Se a estrutura caísse, a parte do prédio mais próxima do Guaíba desmoronaria. O grande desafio da revitalização foi a troca da laje sem que esse movimento derrubasse a parede externa.
A remoção da estrutura antiga poderia fragilizá-la. Para executar a obra, foi necessário escorar a laje. Enquanto ocorria a demolição, a nova estrutura já era executada.
Segundo o titular da Secretaria Municipal de Obras e Infraestrutura, André Flores, e o secretário-adjunto, Rogério Baú, a revitalização da Usina do Gasômetro foi a obra mais difícil executada nos últimos anos na Capital.
— Quando fizemos o projeto da nova laje, foi preciso fazer um ensaio para saber que peso aquelas paredes centenárias suportariam e por essa razão foram feitas 8 novas colunas junto à face voltada ao Guaíba, com o objetivo de suportar o peso — explica Flores.

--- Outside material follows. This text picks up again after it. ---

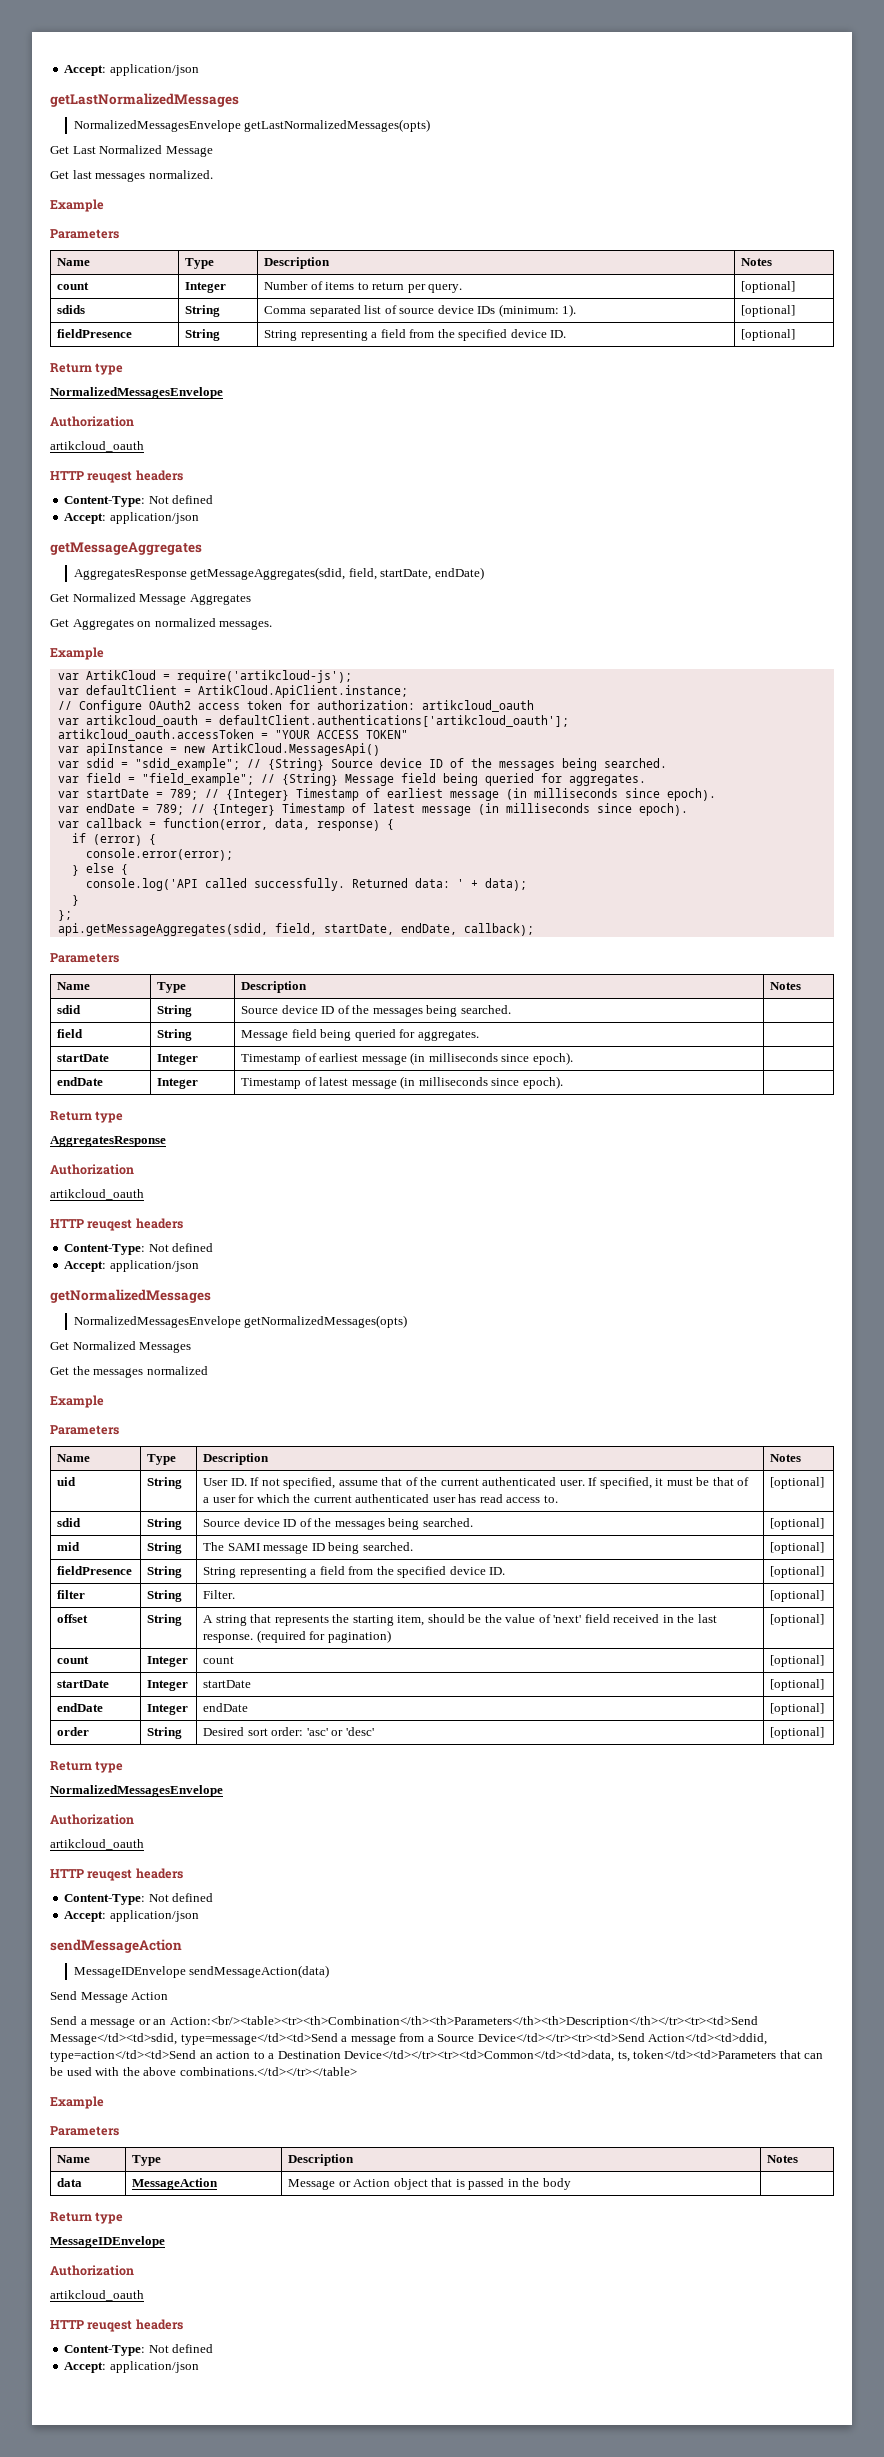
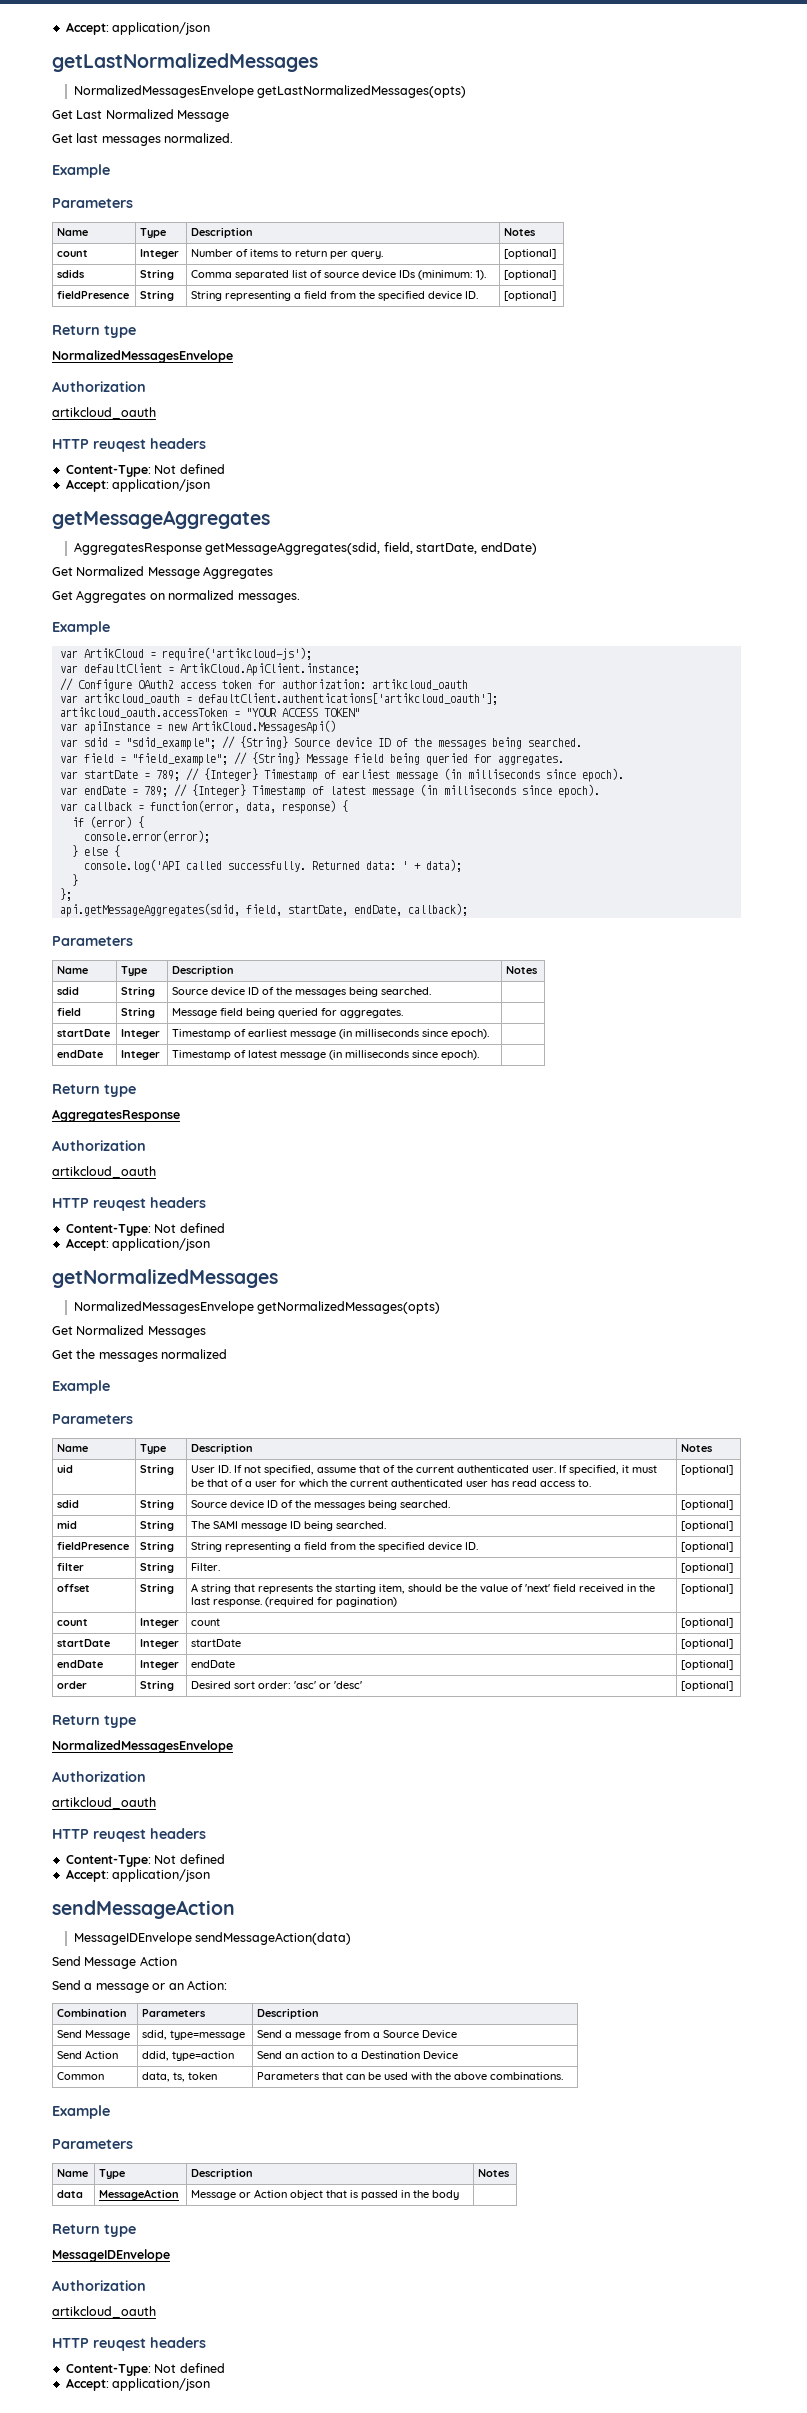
[169,2016,758,2028] [50,2033,338,2045] Action:<br/><table><tr><th>Combination</th><th>Parameters</th><th>Description</th></tr><tr><td>Send Message</td><td>sdid, type=message</td><td>Send -> [186,1980,227,1990] [57,2008,128,2017] [142,2009,206,2017] [257,2008,320,2019] [57,2030,131,2040] [142,2030,246,2040] [257,2030,283,2038] Action: // Combination | Parameters | Description // Send Message | sdid, type=message | Send
[477,2033,768,2045] [50,2050,196,2062] Device</td></tr><tr><td>Send Action</td><td>ddid, type=action</td><td>Send -> [422,2030,458,2038] [57,2050,119,2059] [142,2051,235,2061] [257,2051,283,2059] Device // Send Action | ddid, type=action | Send
[344,2050,777,2062] Device</td></tr><tr><td>Common</td><td>data, ts, token</td><td>Parameters -> [423,2051,459,2059] [57,2072,105,2080] [142,2072,218,2082] [257,2072,320,2080] Device // Common | data, ts, token | Parameters
[179,2067,357,2076] combinations.</td></tr></table> -> [490,2072,564,2080] combinations.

A empresa Rac Engenharia foi a responsável pela execução do projeto. A obra foi finalizada ao custo de R$ 25,9 milhões.
Futuro
A Justiça Federal determinou a suspensão da contratação da empresa que ficará responsável pela gestão do imóvel. O objetivo é que a prefeitura e o governo federal dialoguem e achem uma solução conjunta.
O prédio foi cedido ao Município em 1982, mas ainda pertence formalmente ao governo federal. A prefeitura defendia que tinha a posse do imóvel, o que a legitimava realizar a licitação. A União discordava.